Neil Johnston: Yes, great question, Ron. Look, we’ve been extremely focused on free cash flow, and it’s starting to really pay off and you start to see it as you say in the results. You’re absolutely right, first quarter of this year, this first quarter a year ago, it was $9,500 better, so, great performance, primarily driven by working capital. And so, as we look at that performance, I would say probably about 50% of it is timing and 50% of it is real actions that we took. So, we were able, for example, in accounts receivable to reduce our DSOs from around 61 days to 59 days, or 58 days actually. And so, we saw three days of improvement in the quarter and so feel very good about free cash flow as we look. We have not given full guidance for the year on free cash flow, but certainly feel like the start of the year has been a good one.

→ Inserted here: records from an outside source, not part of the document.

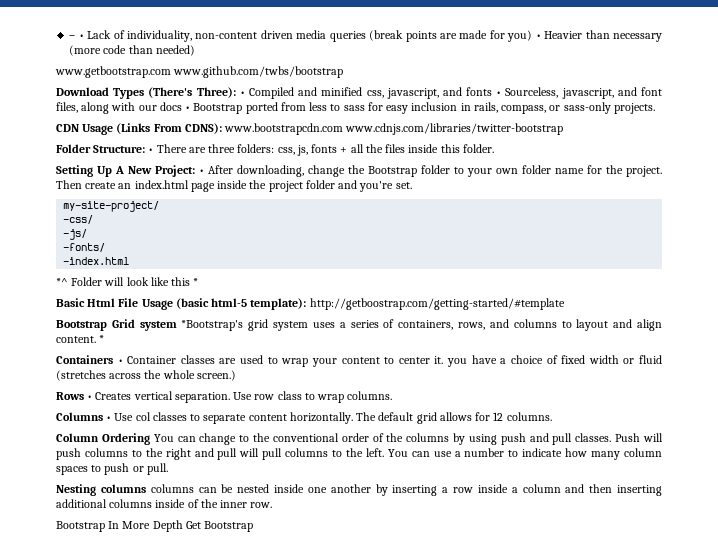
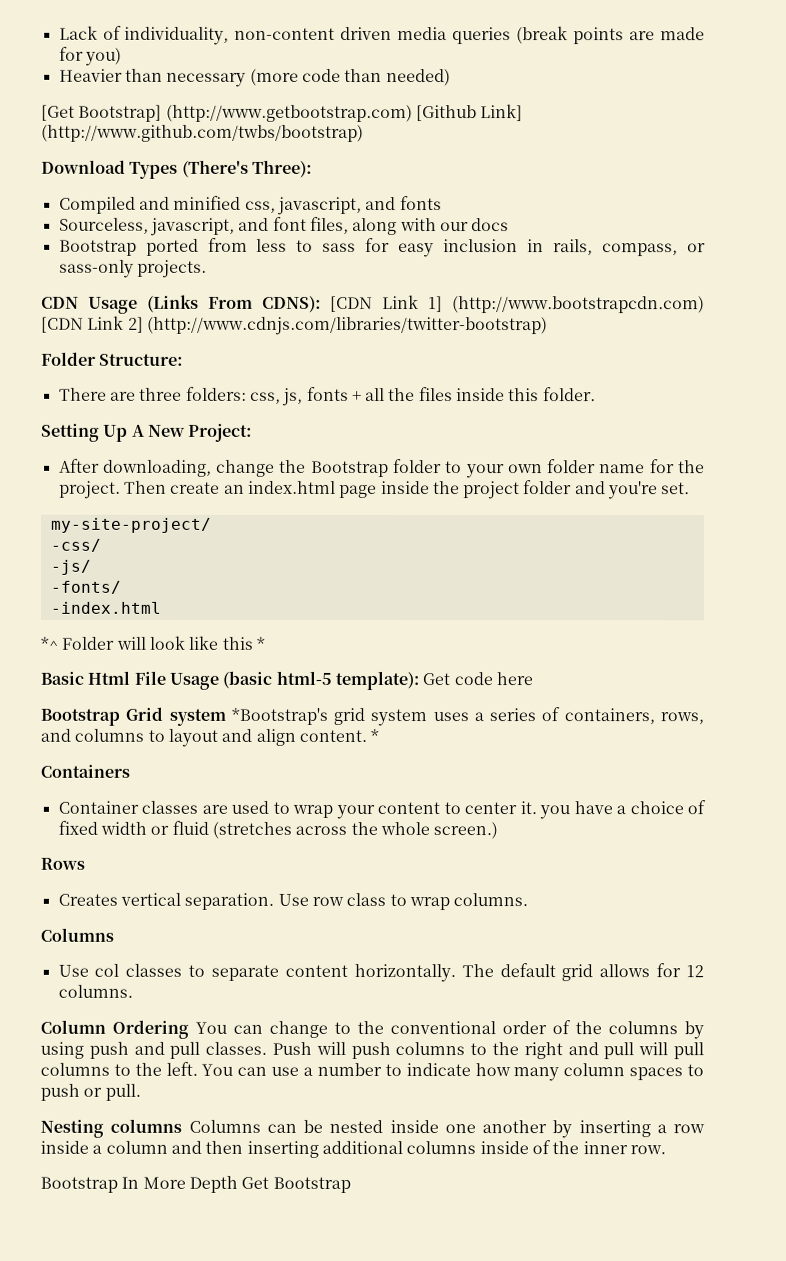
[69,34,84,39] – • -> (58, 32) none
[535,34,541,39] • -> (122, 56) //
[55,66,344,78] www.getbootstrap.com www.github.com/twbs/bootstrap -> [41,104,524,123] [41,124,364,142] [Get Bootstrap] (http://www.getbootstrap.com) [Github Link] (http://www.github.com/twbs/bootstrap)
[239,91,245,96] • -> (312, 168) //
[496,91,502,96] • -> (442, 203) //
[185,106,191,111] • -> (510, 225) //
[224,123,564,135] www.bootstrapcdn.com www.cdnjs.com/libraries/twitter-bootstrap -> [330,294,705,314] [41,315,548,336] [CDN Link 1] (http://www.bootstrapcdn.com) [CDN Link 2] (http://www.cdnjs.com/libraries/twitter-bootstrap)
[148,148,154,153] • -> (184, 359) //
[199,169,204,174] • -> (253, 432) //
[309,298,565,310] http://getboostrap.com/getting-started/#template -> [422,672,533,686] Get code here
[117,359,123,364] • -> (130, 771) //
[87,395,93,400] • -> (85, 863) //
[106,416,112,421] • -> (114, 934) //
[150,484,194,493] columns -> [188,1119,261,1133] Columns

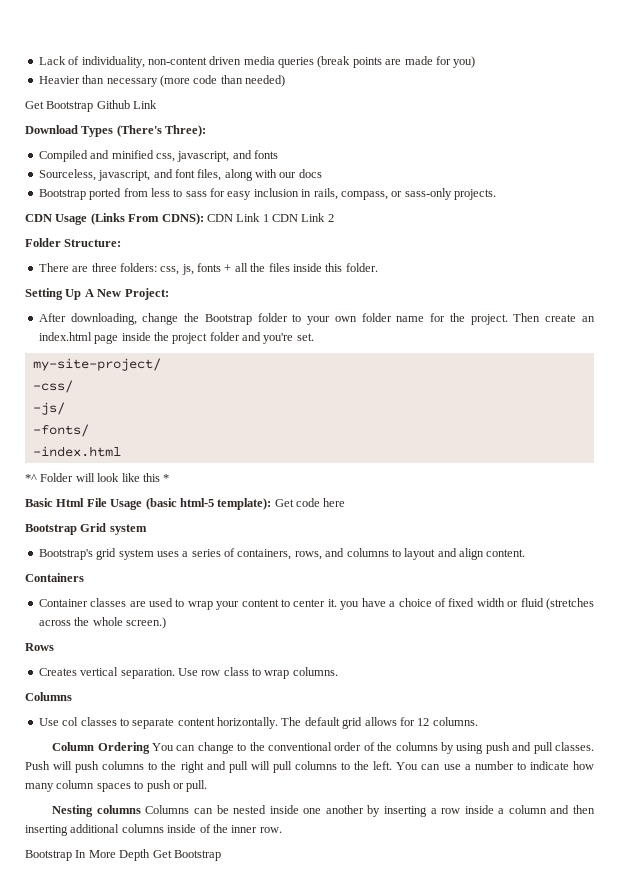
[41,104,524,123] [41,124,364,142] [Get Bootstrap] (http://www.getbootstrap.com) [Github Link] (http://www.github.com/twbs/bootstrap) -> [25,100,158,112] Get Bootstrap Github Link
[330,294,705,314] [41,315,548,336] [CDN Link 1] (http://www.bootstrapcdn.com) [CDN Link 2] (http://www.cdnjs.com/libraries/twitter-bootstrap) -> [206,213,334,222] CDN Link 1 CDN Link 2
[230,707,328,725] *Bootstrap's -> [38,549,93,560] // Bootstrap's
[370,728,380,742] * -> (526, 553) none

Ronald Kamdem: Great. And then, my second one was just; I remember we talked about deleveraging and the potential for asset sales and so forth. Any sort of update there? Is that still a plan? How is that going? Thanks.

Michelle MacKay: Yes, we do have a couple of assets out in the market, that is still the plan. We have identified several smaller assets in the organization to consider for sale, and I would say that in the latter-half of the year, we’ll be able to give you an update on that.

Ronald Kamdem: Thanks so much.

Operator: The next question comes from Stephen Sheldon with William Blair. Please go ahead.

Patrick McIlwee: Hi, you’ve got Pat McIlwee on for Stephen today. Thanks for taking my questions. So, first one, I just wanted to dig in on this a little bit more. I know you’ve talked about it. But even adjusting for the contract reimbursables, it looks like service revenue came in a touch light this quarter. I mean, can you just talk a bit more about what’s driving this repositioning of the platform, if it has to do with asset turnover at all, if you’re seeing any competitive pressure, or what exactly is driving that and then how you might expect the rest of the year to play out so you can achieve that kind of low single-digit growth guidance here?

Neil Johnston: Sure. Pat, as I think about it, there really are three things driving it. First of all, remember we did have that contract change. That accounts for about $25 million in the quarter. So, our services overall instead of being down three, would have been flat for the quarter. Not where we want them to be, but certainly not declining flat and certainly that is sort of the baseline. The second thing is, as you say, we are looking for accretive growth. This is more self-inflicted pain. It’s probably the best way to describe it. We’re looking at our contracts. We’re looking at our margins. We have found that the services we provide, clients are prepared to pay for. So, in certain cases, we’ve actually walked for contracts, and those clients have actually come back to us and said, no.

Actually, we did like it to work. And so, that is us looking at the portfolio and saying we really, we need margins to improve in our services business. And we’ve also seen that in Europe. We saw that services business in Europe was down. That’s where we actually took a very hard look at our project management business and said, you know what, if contracts are not making money and that’s a short-term business, so it’s much easier to walk out of more quickly. And we said if it’s not making money, we’re not going to do that work. We’re going to drive profitable growth because every bit of growth takes resources, and it’s all about capital allocation and reallocation. And then, the third thing in services is very focused on our GOS global platform.

We did have a couple of contract needs. We’re sort of seeing the tail end of that, early on in this year. But if you look at the pipeline there, we’ve seen a very nice strength, and we’ve had some nice global wins in that business. We’re very excited about GOS as we look forward.